Problem details: Locate and copy each line in the data that contains the word "width".

Dataset excerpts:

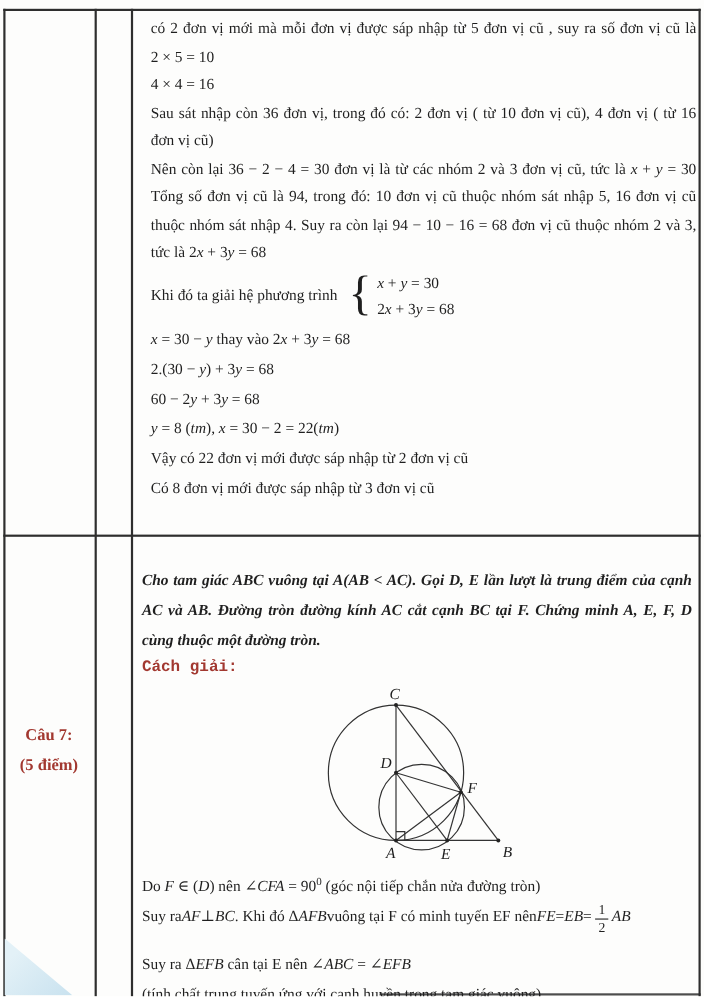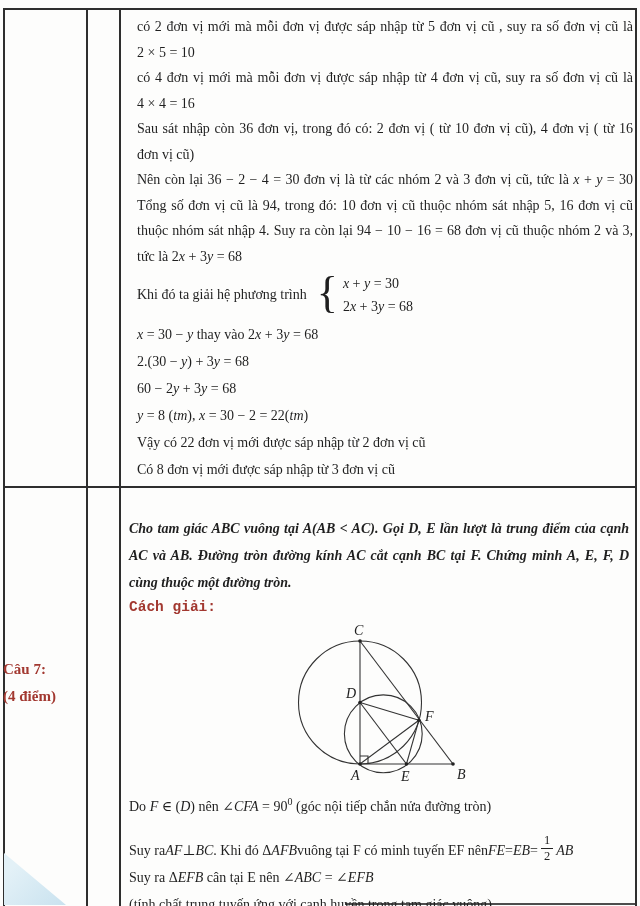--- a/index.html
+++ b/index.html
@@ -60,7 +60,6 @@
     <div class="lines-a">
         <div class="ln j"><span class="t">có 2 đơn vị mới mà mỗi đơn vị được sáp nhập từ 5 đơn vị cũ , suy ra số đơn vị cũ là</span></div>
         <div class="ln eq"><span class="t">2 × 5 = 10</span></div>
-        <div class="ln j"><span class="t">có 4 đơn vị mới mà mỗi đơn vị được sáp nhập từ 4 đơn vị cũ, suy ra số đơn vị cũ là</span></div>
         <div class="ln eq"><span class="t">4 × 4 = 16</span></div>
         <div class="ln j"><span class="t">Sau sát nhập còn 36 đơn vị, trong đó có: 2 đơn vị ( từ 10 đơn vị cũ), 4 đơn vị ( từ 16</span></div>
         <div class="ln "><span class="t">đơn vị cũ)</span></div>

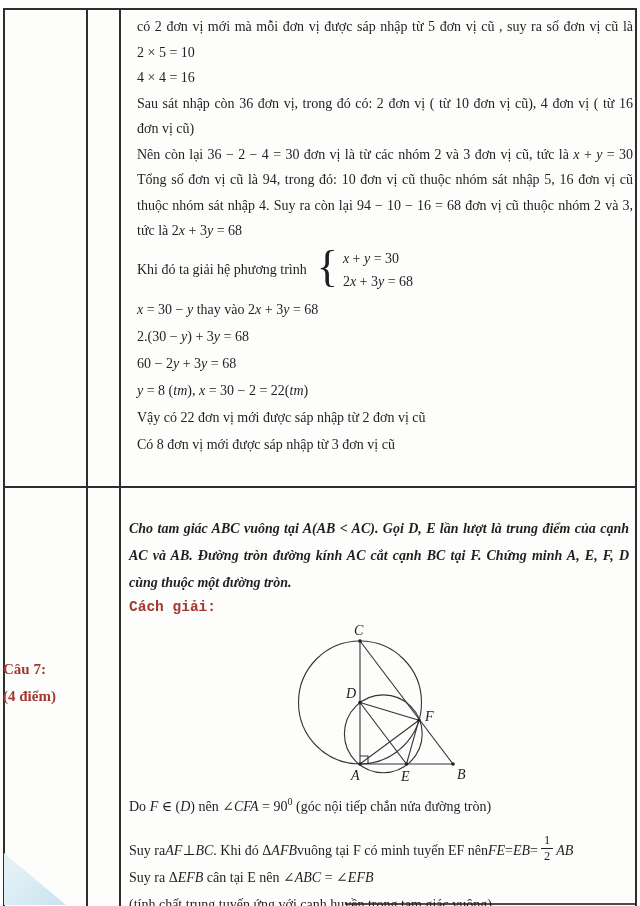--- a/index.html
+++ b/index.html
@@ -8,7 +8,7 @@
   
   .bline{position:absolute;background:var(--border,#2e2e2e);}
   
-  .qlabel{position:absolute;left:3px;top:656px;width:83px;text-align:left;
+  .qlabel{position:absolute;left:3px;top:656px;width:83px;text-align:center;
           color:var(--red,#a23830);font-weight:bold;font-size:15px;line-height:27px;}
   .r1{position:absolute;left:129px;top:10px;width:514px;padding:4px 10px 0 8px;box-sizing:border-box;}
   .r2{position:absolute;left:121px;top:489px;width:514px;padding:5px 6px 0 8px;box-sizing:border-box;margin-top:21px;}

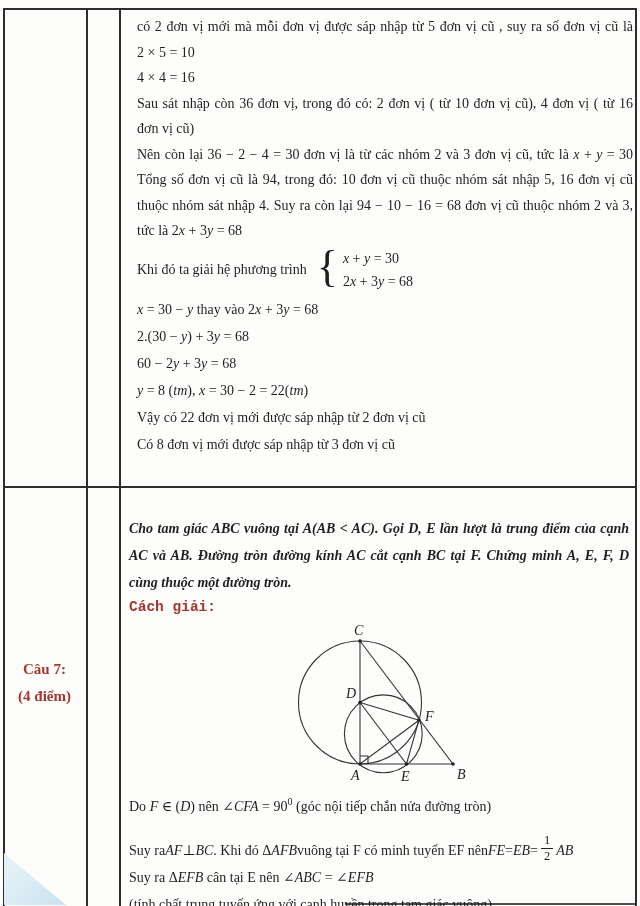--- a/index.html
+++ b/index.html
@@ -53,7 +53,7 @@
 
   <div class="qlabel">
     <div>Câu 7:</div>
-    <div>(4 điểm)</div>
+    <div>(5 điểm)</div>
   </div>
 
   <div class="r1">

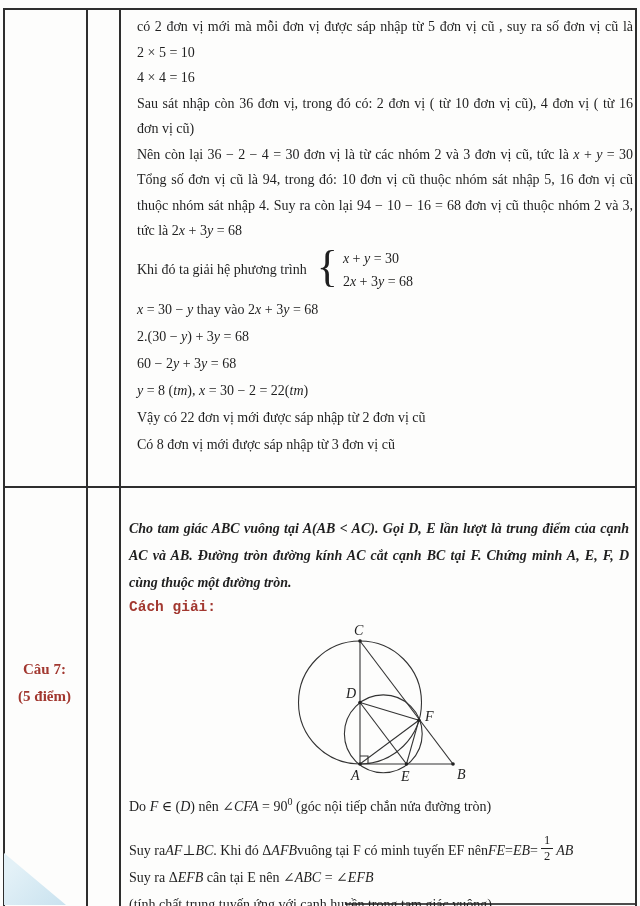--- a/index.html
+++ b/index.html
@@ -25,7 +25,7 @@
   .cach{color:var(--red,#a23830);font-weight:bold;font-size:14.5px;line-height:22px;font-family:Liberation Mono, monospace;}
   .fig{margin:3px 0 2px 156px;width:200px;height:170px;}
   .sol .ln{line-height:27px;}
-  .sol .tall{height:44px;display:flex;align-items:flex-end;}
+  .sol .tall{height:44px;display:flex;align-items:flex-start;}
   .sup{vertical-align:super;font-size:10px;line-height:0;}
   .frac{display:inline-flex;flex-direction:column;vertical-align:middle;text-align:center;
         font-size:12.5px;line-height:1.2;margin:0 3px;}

...

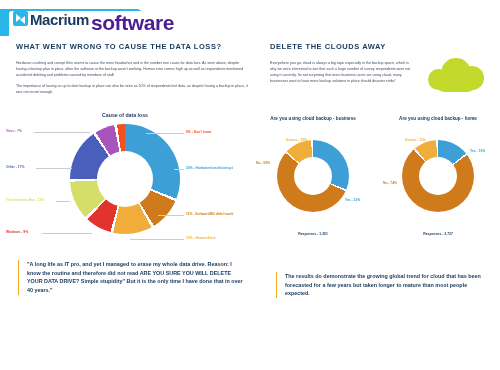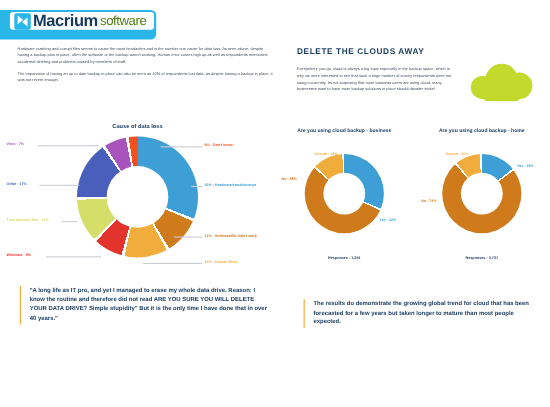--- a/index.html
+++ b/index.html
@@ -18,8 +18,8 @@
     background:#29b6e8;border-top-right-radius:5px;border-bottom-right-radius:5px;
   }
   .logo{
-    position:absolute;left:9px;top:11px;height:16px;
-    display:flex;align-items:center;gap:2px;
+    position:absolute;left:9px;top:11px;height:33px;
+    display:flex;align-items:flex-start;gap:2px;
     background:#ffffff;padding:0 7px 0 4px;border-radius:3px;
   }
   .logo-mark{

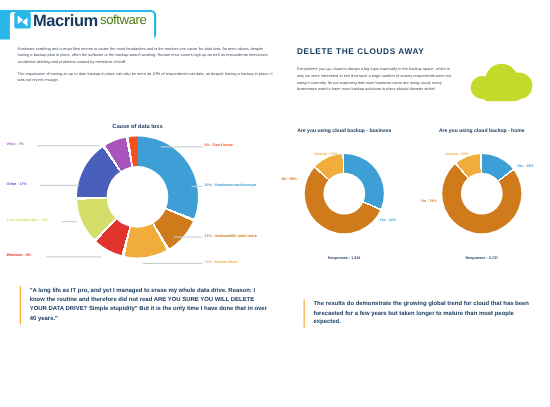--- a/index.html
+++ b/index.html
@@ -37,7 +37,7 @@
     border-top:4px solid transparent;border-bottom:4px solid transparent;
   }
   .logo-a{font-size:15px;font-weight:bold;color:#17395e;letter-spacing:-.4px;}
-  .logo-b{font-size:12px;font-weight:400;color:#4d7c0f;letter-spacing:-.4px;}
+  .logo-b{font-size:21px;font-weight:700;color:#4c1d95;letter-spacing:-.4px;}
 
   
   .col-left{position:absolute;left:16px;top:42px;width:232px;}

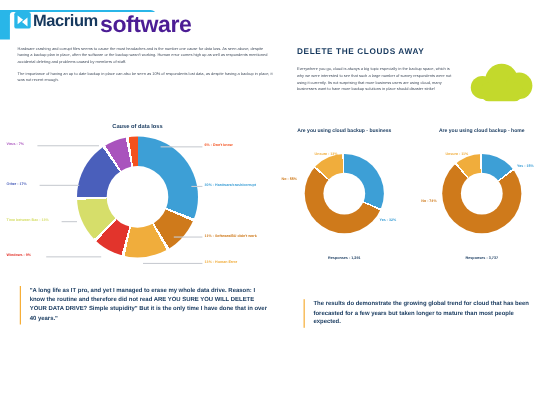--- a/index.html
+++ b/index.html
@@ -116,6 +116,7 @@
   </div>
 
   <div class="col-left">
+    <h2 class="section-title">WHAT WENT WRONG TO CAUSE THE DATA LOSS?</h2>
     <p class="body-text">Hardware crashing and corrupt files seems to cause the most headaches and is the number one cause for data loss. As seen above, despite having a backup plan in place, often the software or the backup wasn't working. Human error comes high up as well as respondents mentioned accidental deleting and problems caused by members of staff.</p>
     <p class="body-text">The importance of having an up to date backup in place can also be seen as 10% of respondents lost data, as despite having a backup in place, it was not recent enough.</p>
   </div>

Answer space:
-  .qlabel{position:absolute;left:3px;top:656px;width:83px;text-align:left;
+  .qlabel{position:absolute;left:3px;top:656px;width:83px;text-align:center;
   .r1{position:absolute;left:129px;top:10px;width:514px;padding:4px 10px 0 8px;box-sizing:border-box;}
   .r2{position:absolute;left:121px;top:489px;width:514px;padding:5px 6px 0 8px;box-sizing:border-box;margin-top:21px;}
   .fig{margin:3px 0 2px 156px;width:200px;height:170px;}
   .col-left{position:absolute;left:16px;top:42px;width:232px;}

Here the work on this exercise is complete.